Jobs didn't say anything about the lifespan of the iPod classic, and it is still available if you go to Apple.com to buy one. But for how much longer? The design for the iPod classic page at Apple.com is the exact same as it was this morning, while the three other iPod products have upgraded pages to highlight the new features.
New era started with the iPod touch
The iPod, of course, started morphing into much more than a music player in 2007, when the iPod touch came out. The iPod touch is practically an iPhone without the phone (or as Jobs likes to say, "an iPhone without the contract"). The other iPods have become specialty items: the shuffle is designed for workouts, while the nano, thanks to its broad array of colors (the new model offers seven) has been the darling of teenage girls.
In my view, besides a lack of storage, the iPod touch is the way to go if you want to buy an iPod. Thanks to a Wi-Fi connection, it does compensate for a lack of storage, allowing users to stream music from services like Last.fm, Slacker or Pandora, among countless other audio services.

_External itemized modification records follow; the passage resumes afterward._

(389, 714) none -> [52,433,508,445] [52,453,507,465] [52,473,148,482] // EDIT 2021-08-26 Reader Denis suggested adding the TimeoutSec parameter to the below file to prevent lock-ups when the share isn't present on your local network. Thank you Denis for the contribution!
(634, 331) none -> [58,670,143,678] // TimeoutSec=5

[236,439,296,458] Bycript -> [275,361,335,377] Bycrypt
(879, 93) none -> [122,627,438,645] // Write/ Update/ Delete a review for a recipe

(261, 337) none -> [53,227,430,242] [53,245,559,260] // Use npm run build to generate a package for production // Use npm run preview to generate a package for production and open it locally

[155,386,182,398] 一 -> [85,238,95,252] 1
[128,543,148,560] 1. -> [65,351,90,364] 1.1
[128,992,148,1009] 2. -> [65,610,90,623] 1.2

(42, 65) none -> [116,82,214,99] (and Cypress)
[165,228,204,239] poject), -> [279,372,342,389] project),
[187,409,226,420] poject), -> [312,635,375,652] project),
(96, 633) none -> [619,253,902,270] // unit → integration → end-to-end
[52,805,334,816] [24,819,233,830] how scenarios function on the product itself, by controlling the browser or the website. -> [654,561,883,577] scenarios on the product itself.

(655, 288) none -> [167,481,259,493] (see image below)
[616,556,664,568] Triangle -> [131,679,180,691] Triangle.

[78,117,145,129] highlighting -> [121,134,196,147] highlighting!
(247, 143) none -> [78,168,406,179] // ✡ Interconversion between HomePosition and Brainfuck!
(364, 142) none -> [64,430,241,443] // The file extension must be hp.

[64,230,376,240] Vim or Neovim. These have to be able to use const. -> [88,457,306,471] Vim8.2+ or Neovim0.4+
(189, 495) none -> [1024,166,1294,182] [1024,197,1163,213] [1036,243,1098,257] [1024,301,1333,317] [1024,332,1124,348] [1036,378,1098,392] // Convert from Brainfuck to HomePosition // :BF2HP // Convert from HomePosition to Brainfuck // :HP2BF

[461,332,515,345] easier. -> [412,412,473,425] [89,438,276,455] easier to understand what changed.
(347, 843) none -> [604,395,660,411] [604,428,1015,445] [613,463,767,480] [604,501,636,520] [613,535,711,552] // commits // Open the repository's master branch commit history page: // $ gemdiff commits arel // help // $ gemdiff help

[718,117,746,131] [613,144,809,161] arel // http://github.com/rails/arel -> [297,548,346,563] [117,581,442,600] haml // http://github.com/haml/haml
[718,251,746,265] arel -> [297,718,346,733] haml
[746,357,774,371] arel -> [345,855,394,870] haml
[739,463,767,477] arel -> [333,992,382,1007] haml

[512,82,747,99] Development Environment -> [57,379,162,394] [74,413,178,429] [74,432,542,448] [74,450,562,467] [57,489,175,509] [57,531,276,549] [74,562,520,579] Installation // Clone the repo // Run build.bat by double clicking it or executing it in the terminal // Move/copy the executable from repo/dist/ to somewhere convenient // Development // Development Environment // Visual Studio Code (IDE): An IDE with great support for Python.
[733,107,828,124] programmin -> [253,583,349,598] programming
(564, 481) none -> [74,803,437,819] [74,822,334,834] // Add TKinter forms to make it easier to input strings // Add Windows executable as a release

But as Apple continues to evolve its iPod line-up, it has strayed from what made its annual upgrades great in the first place: more storage. Perhaps Steve Jobs will surprise with another announcement soon, but don't bet on it.
If you want an iPod to do what an iPod was intended to do, hurry up and buy a classic. On Wednesday, Apple stuck a fork in it.




ReelScience
Eric,
The good news is at least 3 people read this blog; probably due to the sensationalistic headline. The bad news is you're wrong (of course). Having a tech blog has gone to your head and caused you to make the same mistake many of your peers do, over and over again. That mistake is characterizing your opinions as the definitive truth about whatever it is you're writing about at the moment. I won't dispute that you may believe what you're writing, because, well, if it were otherwise it would be dishonest, but to assume that you know Apple's iPod market better than they do takes some ego.
The iPod Classic does have a following, but I'm willing to bet it's a pretty small one. Who really wants 40,000 songs at their fingertips? Thats 113 days of 24 hour music with repeating a single song! I have a friend who says that's not the point. He likes knowing that he could listen to any of his songs on a moment's notice. I asked him how many GBs he had filled on his Classic and he said "around 80". Show me a person that has a full 160 GB of music on his Classic and will swear on everything that is holy, that he cannot possibly leave the house without having every single one of those songs in his pocket. Please! I don't think these people exist, not if they are being honest.
I think (just my opinion, mind you) that Apple has figured out that storage on iPods has reached the limit of its usefulness and that there is no reason to expand it further (especially with the use of hard drives).
I'm sure there are other opinions out there that are different from yours and mine and they'd be just as valid. Which is to say, maybe not valid at all.
You'll be a much more interesting read (at least to me) if you identify when you write about stuff that is just your opinion as an opinion, than trying to sound as if this is the last word; end of discussion.